Criminal Law: The End of the Biased Juror?

By Matt Luka

In September 2013, the Supreme Court of Florida confronted the practical “realties of human nature” that place potential jurors who express personal bias beyond rehabilitation through voir dire. See Matarranz v. State, ―So. 3d―, 2013 WL 5355117, *9 (Fla. 2013). The court recognized what many practitioners have long felt. “Any lawyer who has spent time in our courtrooms, whether civil or criminal, has experienced the frustration of prospective jurors expressing extreme bias against his or her client and then recanting upon expert questioning by the opposition, which generates such embarrassment as to produce a socially and politically correct recantation.” Id. at *15. To that end, the court determined that a juror’s assurances of impartiality after an announced prejudice “are neither determinative nor definitive” and are “questionable at best.” Id. at *9 (citations omitted).

After Matarranz, jurors who express fixed opinions and firmly held beliefs based on personal life experiences are considered essentially beyond rehabilitation. Id. at *10. The court found “preposterous” the notion “that ‘the human capacity for rational reflection’ is but a light switch that can be flipped on or off, and a trial court may thereby procure a juror who mere minutes before expressed unacceptable bias and partiality.” Id. at *13. To its credit, the court sought to redress firmly rooted ideas about the ability of jurors to put aside “unique biases, prejudices, predilections, predispositions and viewpoints.” Id. at *9. The court recognized that over time, “trial court discretion with regard to the removal of comprised jurors has at times become so broad that our courts have lost sight of the principles of law that undergird juror qualification determinations.” Id. at *10. 

However, the court did not entirely foreclose the possible rehabilitation of a juror.
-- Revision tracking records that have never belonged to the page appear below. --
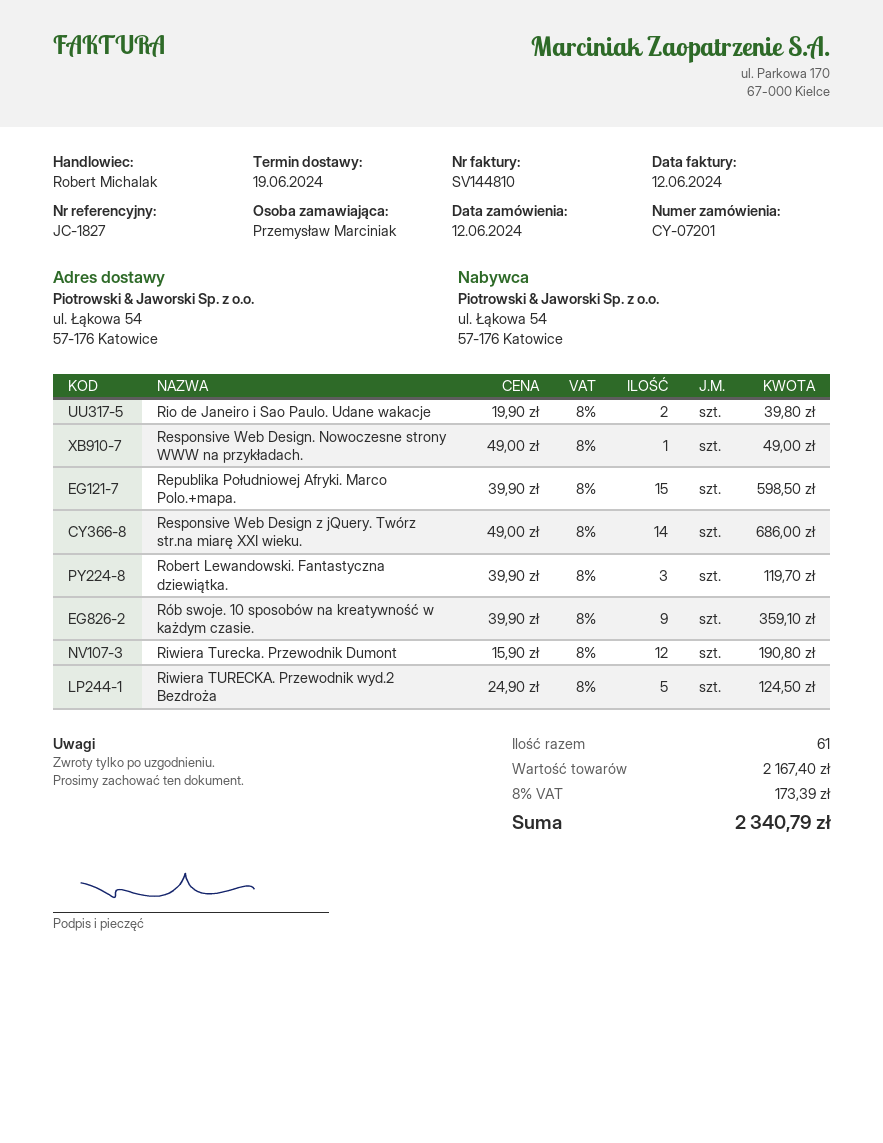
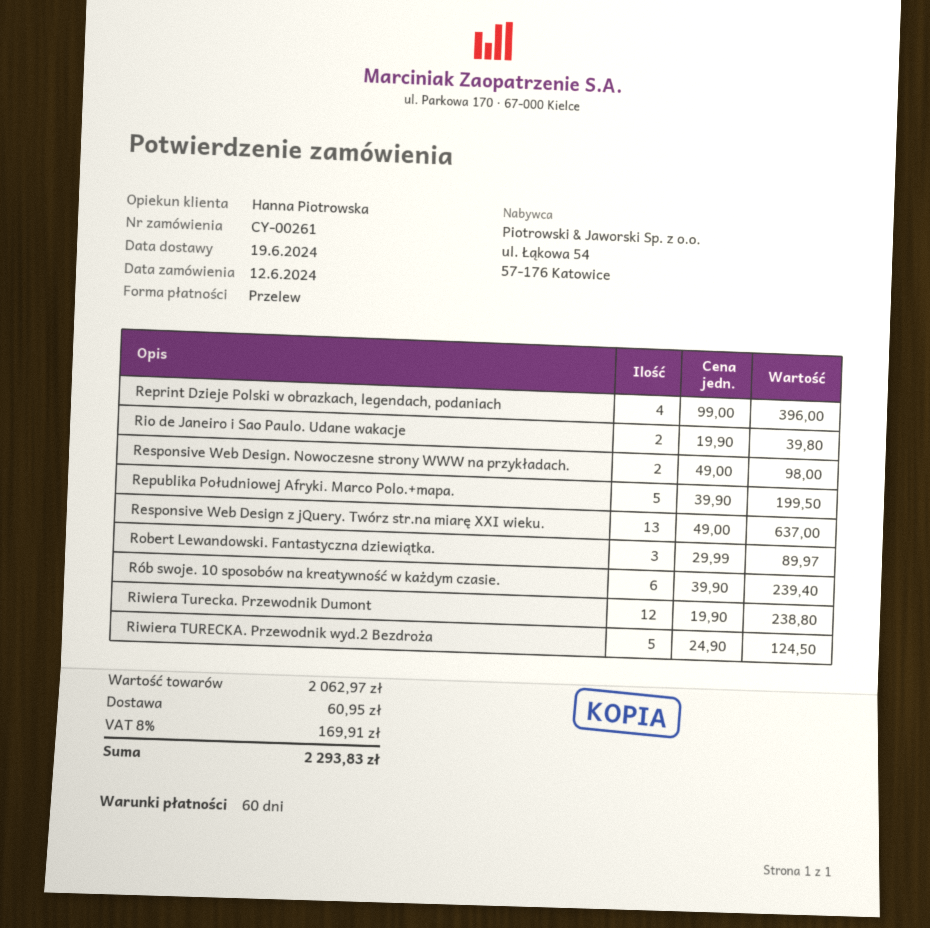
order number: CY-07201 -> CY-00261
sales rep: Robert Michalak -> Hanna Piotrowska
Responsive Web Design. Nowoczesne strony WWW na przykładach.: 1 x 49.00 = 49.00 -> 2 x 49.00 = 98.00
Republika Południowej Afryki. Marco Polo.+mapa.: 15 x 39.90 = 598.50 -> 5 x 39.90 = 199.50
Responsive Web Design z jQuery. Twórz str.na miarę XXI wieku.: 14 x 49.00 = 686.00 -> 13 x 49.00 = 637.00
Robert Lewandowski. Fantastyczna dziewiątka.: 3 x 39.90 = 119.70 -> 3 x 29.99 = 89.97
Rób swoje. 10 sposobów na kreatywność w każdym czasie.: 9 x 39.90 = 359.10 -> 6 x 39.90 = 239.40
Riwiera Turecka. Przewodnik Dumont: 12 x 15.90 = 190.80 -> 12 x 19.90 = 238.80
Reprint Dzieje Polski w obrazkach, legendach, podaniach: none -> 4 x 99.00 = 396.00
subtotal: 2167.40 -> 2062.97
shipping: none -> 60.95
tax: 8% = 173.39 -> 8% = 169.91
total: 2340.79 -> 2293.83

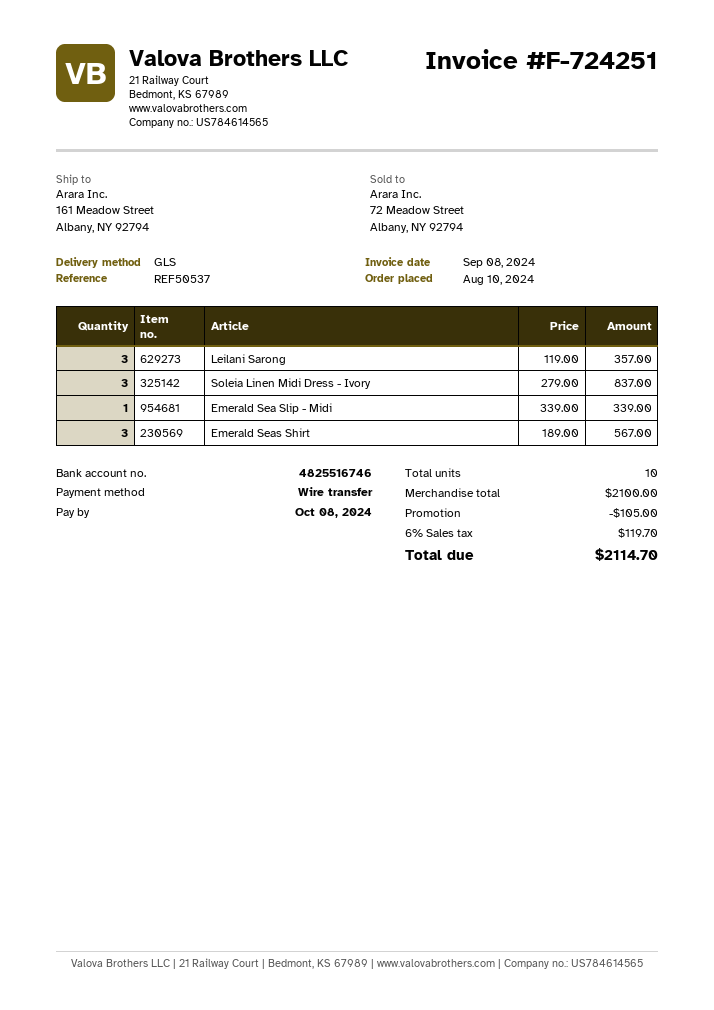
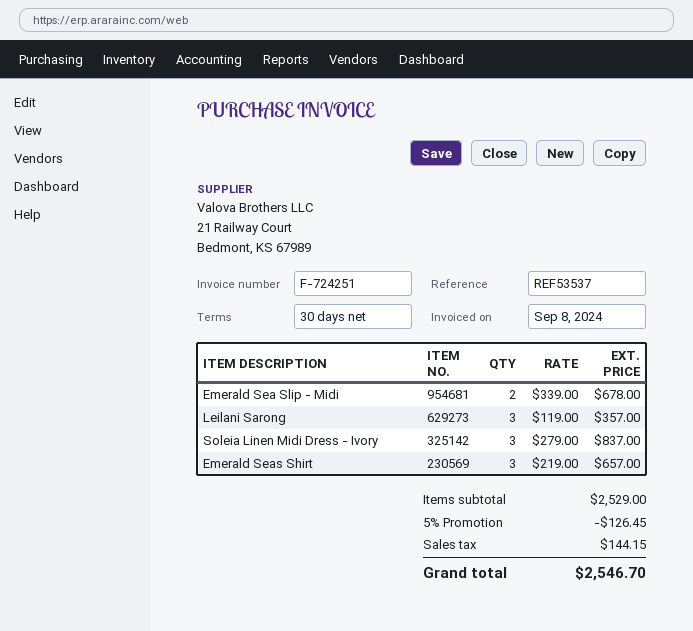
reference: REF50537 -> REF53537
Emerald Sea Slip - Midi: 1 x 339.00 = 339.00 -> 2 x 339.00 = 678.00
Emerald Seas Shirt: 3 x 189.00 = 567.00 -> 3 x 219.00 = 657.00
subtotal: 2100.00 -> 2529.00
discount: 105.00 -> 126.45
tax: 119.70 -> 144.15
total: 2114.70 -> 2546.70

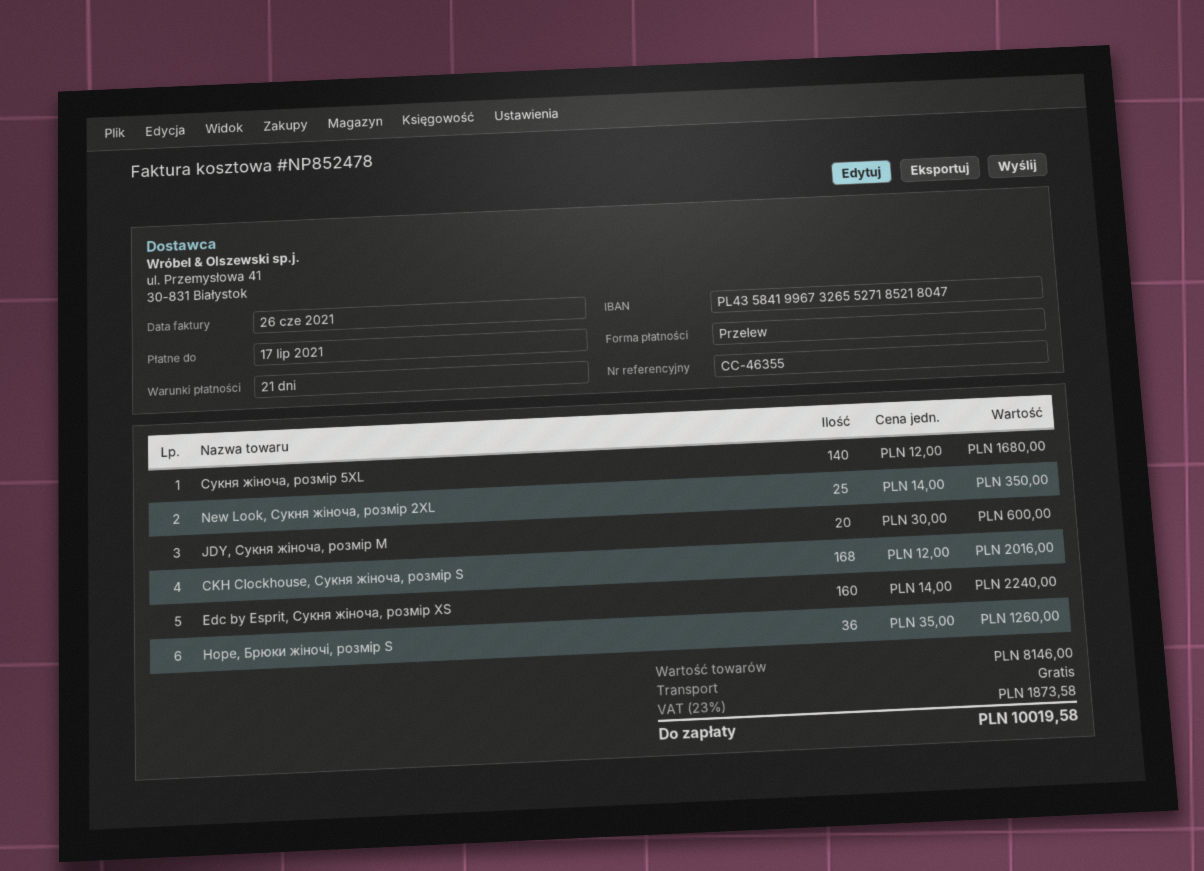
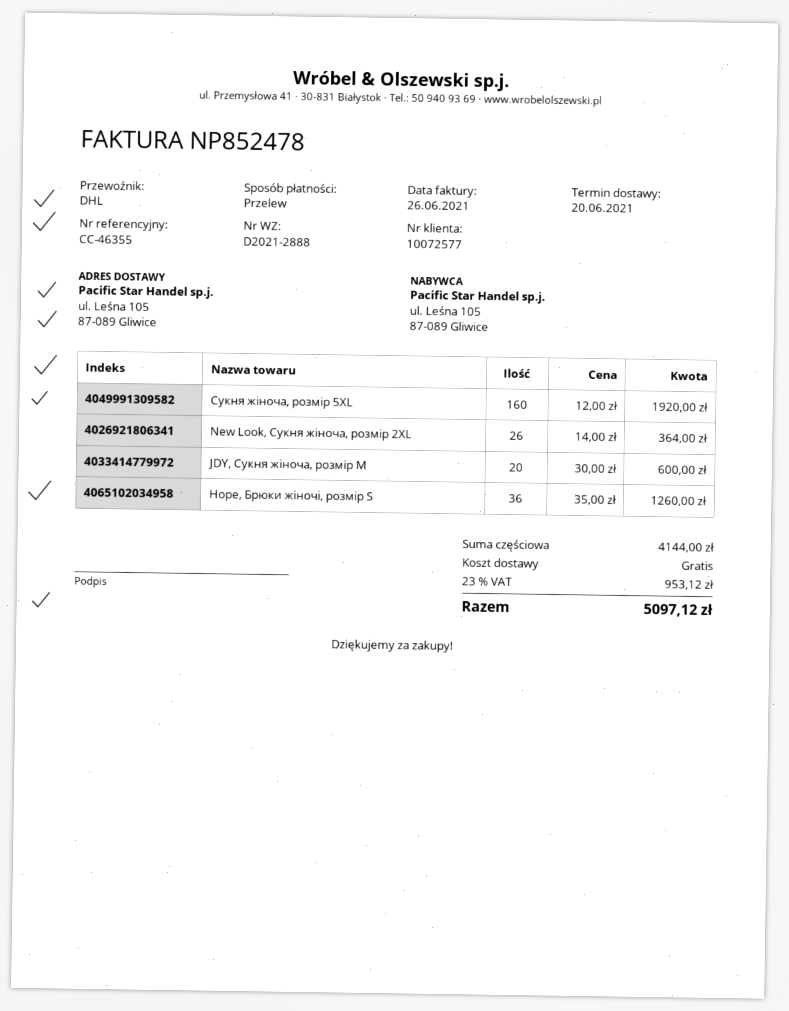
Сукня жіноча, розмір 5XL: 140 x 12.00 = 1680.00 -> 160 x 12.00 = 1920.00
New Look, Сукня жіноча, розмір 2XL: 25 x 14.00 = 350.00 -> 26 x 14.00 = 364.00
CKH Clockhouse, Сукня жіноча, розмір S: 168 x 12.00 = 2016.00 -> none
Edc by Esprit, Сукня жіноча, розмір XS: 160 x 14.00 = 2240.00 -> none
subtotal: 8146.00 -> 4144.00
tax: 23% = 1873.58 -> 23% = 953.12
total: 10019.58 -> 5097.12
The court distinguished between jurors who hold biases rooted in life experiences or personal beliefs and those who merely express a misunderstanding of the law or judicial process. Id. at *10-11. The latter can be corrected through discussion with the court and attorneys, whereas the former cannot. Id.

Matarranz’s impact is significant, but the impact could be lost by failing to preserve jury selection errors for appellate review. Counsel should first object to a specific juror for cause. Id.  at *6. If the court overrules the objection, counsel should then exercise a peremptory challenge on the juror. Id. at *8 (reversible error for court to force a party to use peremptory challenge). Once peremptory challenges are exhausted, counsel must request additional peremptory challenges that are denied and identify a specific juror that he or she would have excused with the additional challenge. Id. at *7. Counsel is not required to list by specific name a second time the juror who should have been initially removed for cause but was not. Id. at *7. And, most importantly, counsel must renew the objection before the jury is sworn. Id. “Once counsel has noted that he or she would strike a specific juror for cause, and again renews the objection before the jury is sworn … a trial court [has] notice that counsel believes a juror has been retained in error … [and] a final opportunity to redress the situation.” Id. (citing Joiner v. State, 618 So. 2d 174, 176 (Fla. 1993)).